I've gone to doctor's appointments before and they've explained to me, in clear, small words why I have the symptoms I do - and yet the second I walk out of the office, all of the important medical information falls out of my head and lands on the ground.

I think it happens when you get so overwhelmed with all the new information that your brain

decides to take a little nap.

That has been happening to me every day for the last month - since I got engaged.

I was lucky enough to get a ticket to this weekend's Citizen sponsored Plan Your Wedding in a Day seminar and the 21st annual Sweetheart Bridal Extravaganza, both featuring Wedding SOS's Jane Dayus-Hinch.

"Trust me, I've been to a lot of bridal shows and this one really stands out from the crowd," she said as the curtains opened and she was sitting on a Harley Davidson.

She told the crowd she owns a Harley of her own that she loves driving whenever her busy travel schedule allows.

The host of the hit show, Wedding SOS, Dayus-Hinch plays fairy-god mother to some very overwhelmed and disorganized brides. She travels to different cities to repair the chaos the women have managed to get themselves into.

She doesn't kid around when it comes to wedding planning and there wasn't a question or a scenario she hadn't already encountered in her 24-year career.

I am the opposite. I don't know anything about weddings - except how to attend them, drink the champagne and choke down the (usually) cold roast beef dinner while listening to the bride's-best-friend's-sister's-niece tell stories from 20 years ago.

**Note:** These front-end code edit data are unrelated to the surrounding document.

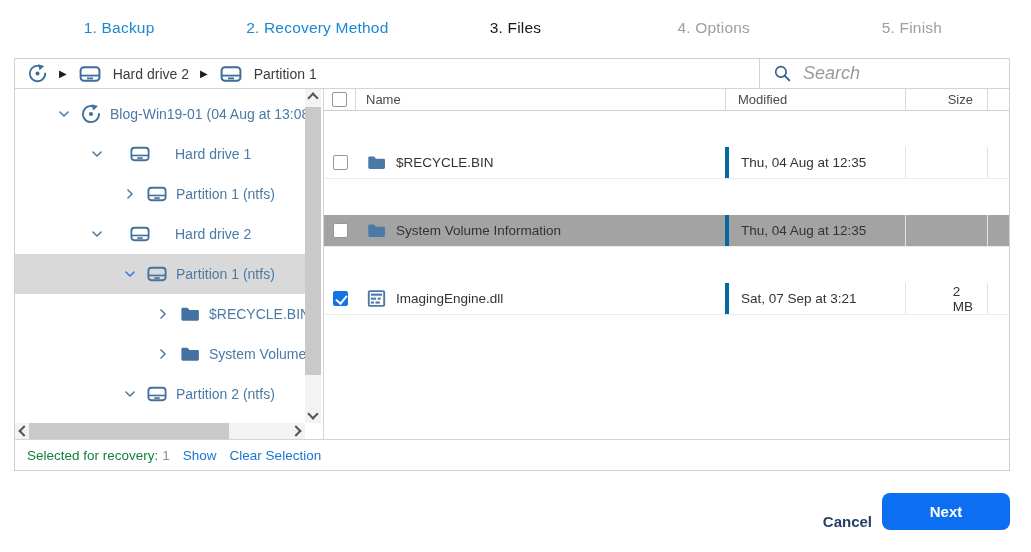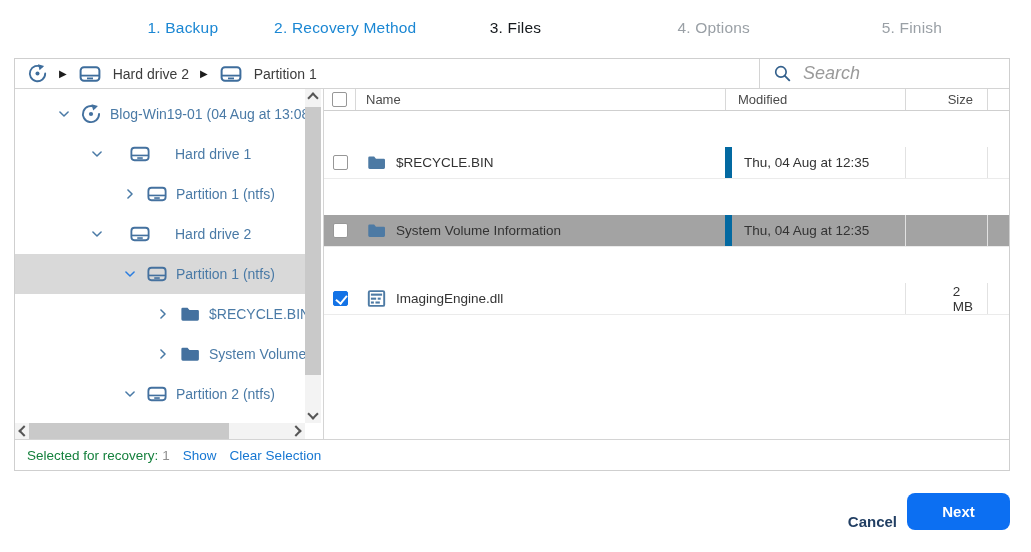--- a/index.html
+++ b/index.html
@@ -10,7 +10,7 @@
   .steps { position:absolute; left:20px; top:0; width:991px; height:56px;
            display:flex; align-items:center; }
   .step { flex:1; text-align:center; font-size:15.5px; letter-spacing:.2px; cursor:default; }
-  .step.done   { color:#1b87d3;text-align:right; }
+  .step.done   { color:#1b87d3; }
   .step.active { color:#15191d; }
   .step.todo   { color:#9aa0a6; }
 

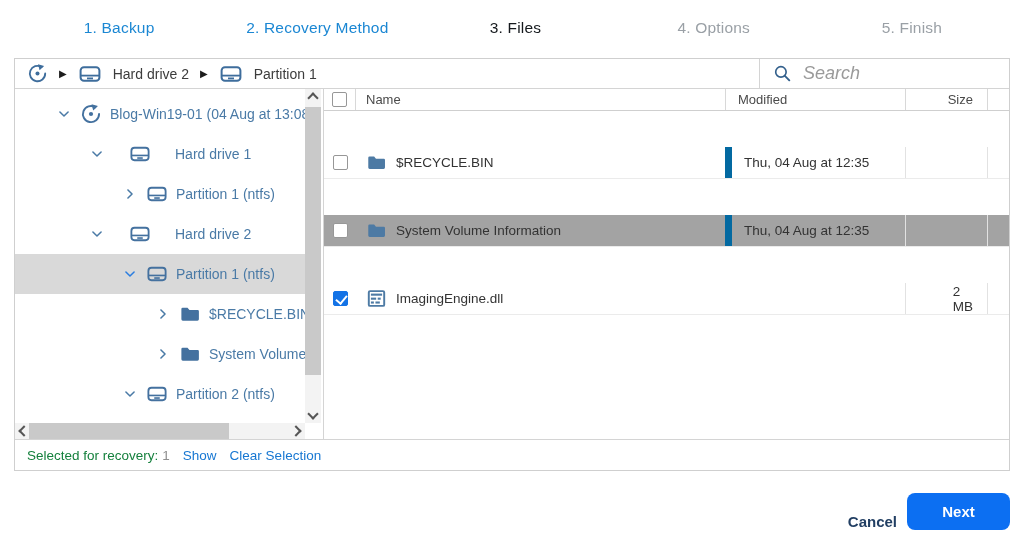--- a/index.html
+++ b/index.html
@@ -70,7 +70,7 @@
   .c-check { width:32px; justify-content:center; flex:none; }
   .thead .c-check { border-right:1px solid #d8d8d8; }
   .c-name { flex:1; padding-left:10px; overflow:hidden; white-space:nowrap; }
-  .c-mod  { width:180px; padding-left:12px; flex:none; border-left:7px solid #0369a1; }
+  .c-mod  { width:180px; padding-left:12px; flex:none; border-left:4px solid #0369a1; }
   .c-size { width:82px;  padding-right:14px; flex:none; justify-content:flex-end;
             border-left:1px solid #e2e2e2;padding-left:47px; }
   .c-tail { width:22px; flex:none; border-left:1px solid #e2e2e2; }

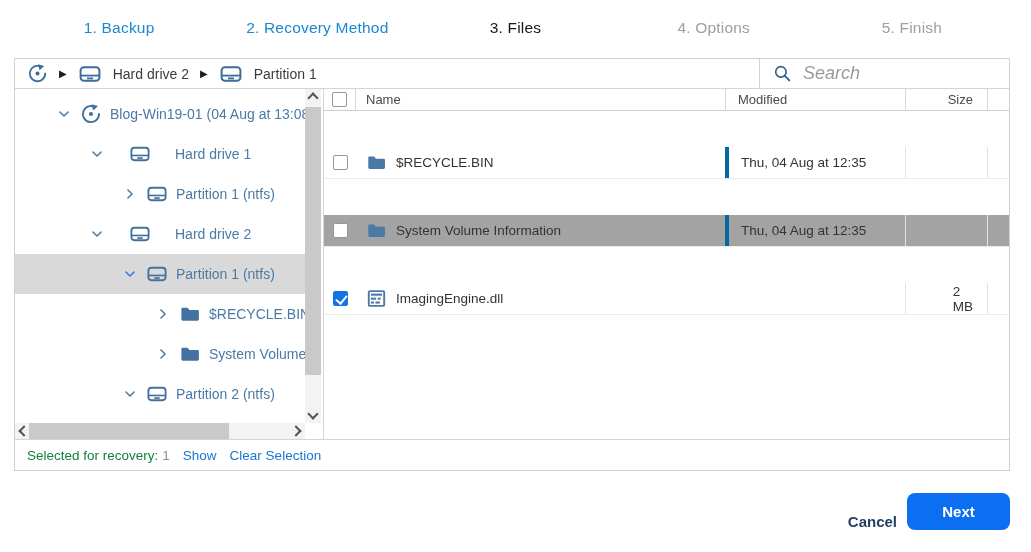--- a/index.html
+++ b/index.html
@@ -313,6 +313,7 @@
             </svg>
           <span>ImagingEngine.dll</span>
         </div>
+        <div class="cell c-mod">Sat, 07 Sep at 3:21</div>
         <div class="cell c-size">2 MB</div>
         <div class="cell c-tail"></div>
       </div>

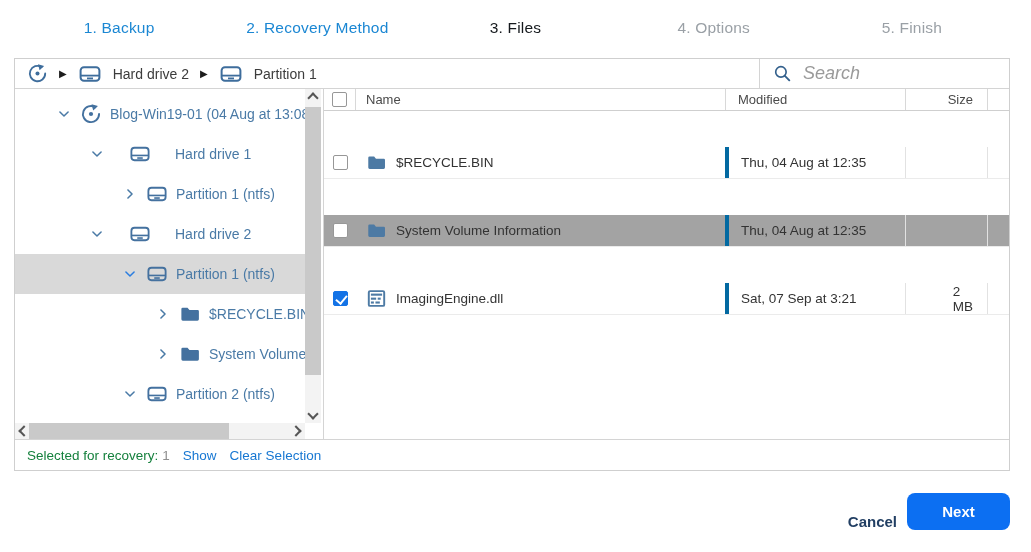--- a/index.html
+++ b/index.html
@@ -95,7 +95,7 @@
   .footer { position:absolute; right:21px; top:493px; display:flex; align-items:flex-end; gap:10px; }
   .cancel-btn { background:none; border:none; color:#223f63; font-weight:bold;
                 font-size:15px; font-family:inherit; cursor:pointer; }
-  .next-btn { width:103px; height:37px; background:#0c6ff2; color:#fff; font-weight:bold;
+  .next-btn { width:128px; height:37px; background:#0c6ff2; color:#fff; font-weight:bold;
               font-size:15px; font-family:inherit; border:none; border-radius:8px; cursor:pointer; }
 </style>
 </head>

Now it's pay-back, I suppose.

I know so little, it's frightening and my fiance knows even less.

However, after attending both days of the show, we agree that we feel more ready to tackle the wedding planing then we did before the weekend.

For instance, is it common knowledge that when the guests are toasting the bride and groom, they don't stand up? That was news to me. Also, when the father of the bride gives his speech, he toasts to the "bride and groom," whereas when the best man raises his glass, he uses their proper names. That can't be common knowledge.

I now understand know why people opt to have long engagements. It's because no one else knows what they are doing either.

But the show definitely helped ease some anxiety.

On Sunday, there were exhibitors from wedding dress stores, photography studios, spray tanning salons and places you can register for gifts all there to help and answer questions. There were also several prizes up for grabs, including a $10,000 diamond ring, a one-week stay in Maui and several photography packages.

"It was a fabulous event. All of the vendors were amazing and they were all so pleased with the turn out," said Colleen Sparrow, interim publisher of The Citizen.

Dayus-Hinch made sure to impart some common sense tips as well as her more elaborate advice. For instance, she stressed to always have a Plan B for everything just in case the unimaginable happens on the big day.

As the final day wrapped up and the dozens of brides got ready to go home and read all the brochures, magazines and lists the weekend produced, Dayus-Hinch told the crowd she had been dying to do one thing the entire day and, with that, she, in her hot pink silk dress, told the crowd, "I just have to start up this Harley and see how she sounds."

And just like that the 2012 Sweetheart Bridal Extravaganza was finished but the preparation for us brides is only getting started.